Explore a random kinase in KLIFS¶
This section is intended to quickly explore the resources on different kinases in KLIFS.
First, we define a function that allows us to return (a) all structure-bound ligands in KLIFS plus (b) one random structure for a random kinase or given kinase(s).
[40]:
def get_random_kinase_structure_with_ligand_information(*kinase_names, seed=None):
"""
Get one example structure (complex and protein structural data) for one or more kinases
plus the SMILES of all bound ligands.
Parameters
----------
*kinase_names : str
Kinase names.
seed : int, array-like, BitGenerator, np.random.RandomState
Seed for random number generator. Default is None.
Returns
-------
molcomplex : str
Complex structural data.
protein : str
Protein structural data.
ligands : list of str
List of ligand SMILES.
"""
# Get all structures for a given kinase
if kinase_names:
kinase_names = list(kinase_names)
try:
structures = session.structures.by_kinase_name(list(kinase_names))
except ValueError:
raise ValueError(f"The input kinase(s) {kinase_names} yielded no results.")
# Or get all available structures
else:
structures = session.structures.all_structures()
kinase_klifs_ids = [int(i) for i in structures["kinase.klifs_id"].unique()]
# Choose random structure and corresponding kinase
structure = structures.sample(random_state=seed).squeeze()
structure_klifs_id = structure["structure.klifs_id"]
kinase_klifs_id = structure["kinase.klifs_id"]
display(Markdown(f"Selected kinases: {structure['kinase.klifs_name']}"))
# Get complex structural data
molcomplex = (
KLIFS_CLIENT.Structures.get_structure_get_pdb_complex(structure_ID=structure_klifs_id)
.response()
.result
)
# Get protein structural data
protein = (
KLIFS_CLIENT.Structures.get_structure_get_protein(structure_ID=structure_klifs_id)
.response()
.result
)
# Get all ligands bound to all structures for input kinases
ligands = KLIFS_CLIENT.Ligands.get_ligands_list(kinase_ID=[kinase_klifs_id]).response().result
display(
Markdown(
f"Chosen KLIFS entry: PDB ID {structure['structure.pdb_id']} "
f"with chain {structure['structure.chain'] if structure['structure.chain'] else '-'} and "
f"alternate model {structure['structure.alternate_model'] if structure['structure.alternate_model'] else '-'} "
f"({structure['species.klifs'].lower()}).\n\n"
f"Number of structure-bound ligands: {len(ligands)}"
)
)
return molcomplex, protein, [ligand.SMILES for ligand in ligands]
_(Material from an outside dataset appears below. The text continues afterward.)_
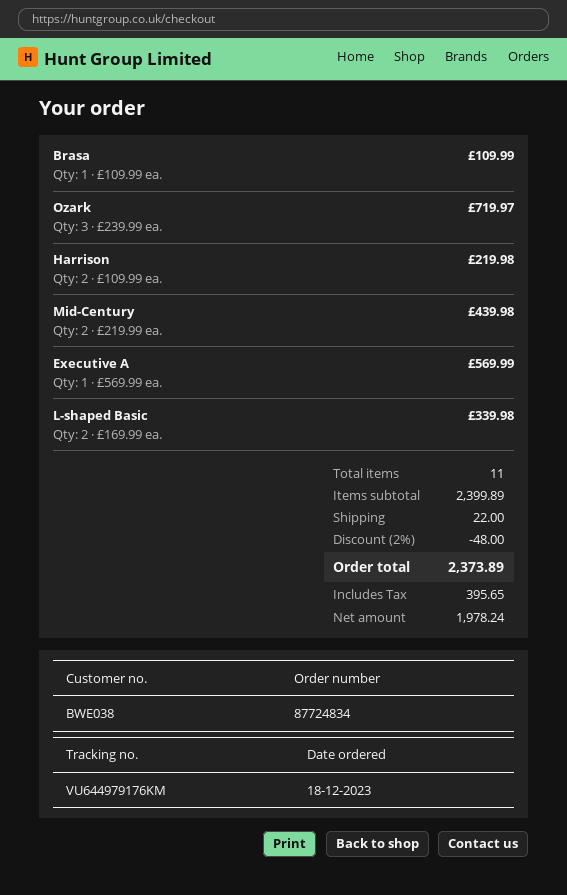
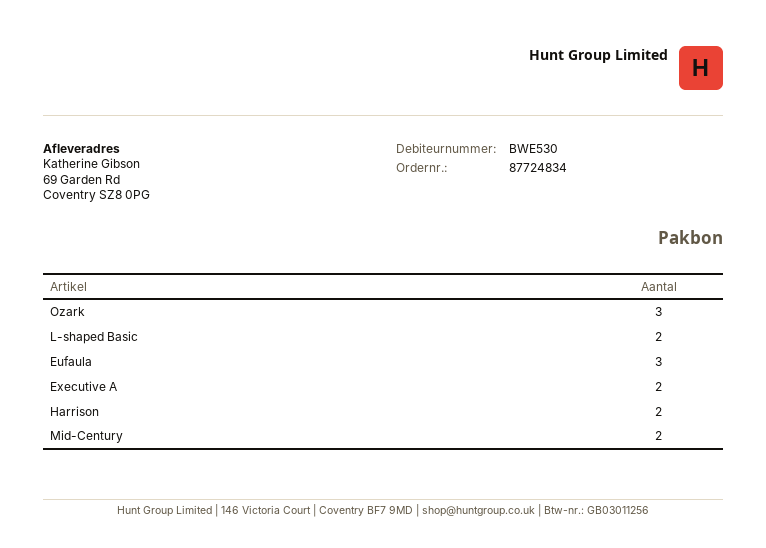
customer number: BWE038 -> BWE530
Brasa: 1 -> none
Executive A: 1 -> 2
Eufaula: none -> 3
Second, we use the function to get data on a random kinase. Note: You can specify one or more kinases of your choice to narrow down the search space if you want, see random_kinase_structure(*kinase_names)
.
[41]:
# We are setting a seed here for reproducible results
# Remove the seed to explore random kinases
molcomplex, protein, ligands = get_random_kinase_structure_with_ligand_information(seed=1)
Selected kinases: MAP2K1
Chosen KLIFS entry: PDB ID 6v30 with chain B and alternate model - (human).
Number of structure-bound ligands: 30
[42]:
show_ligands(ligands[:10])
[42]:
[43]:
v = show_molecule(molcomplex, "pdb")
v
[44]:
v.render_image();
[46]:
v._display_image()
[46]:
Discussion¶
In this talktorial, we have explored how to interact with the rich kinase resource KLIFS using (a) the KLIFS OpenAPI and (b) the KLIFS-dedicated module in opencadd
. First, we have used the kinase EGFR to extract all available ligand-bound structures and their KLIFS interaction fingerprints, which were used to extract key hydrogen bonding residues. Second, we fetched profiling data for Gefitinib to investigate EGFR off-targets.
Quiz¶
Explain and set in context the following terms: Server, client, API, request, response, REST and OpenAPI.
Query KLIFS: How many kinases does KLIFS provide for the Abl family? How many structures are available for the kinase CDK2?
Explain how the profiling data of an inhibitor can be used to search for off-targets.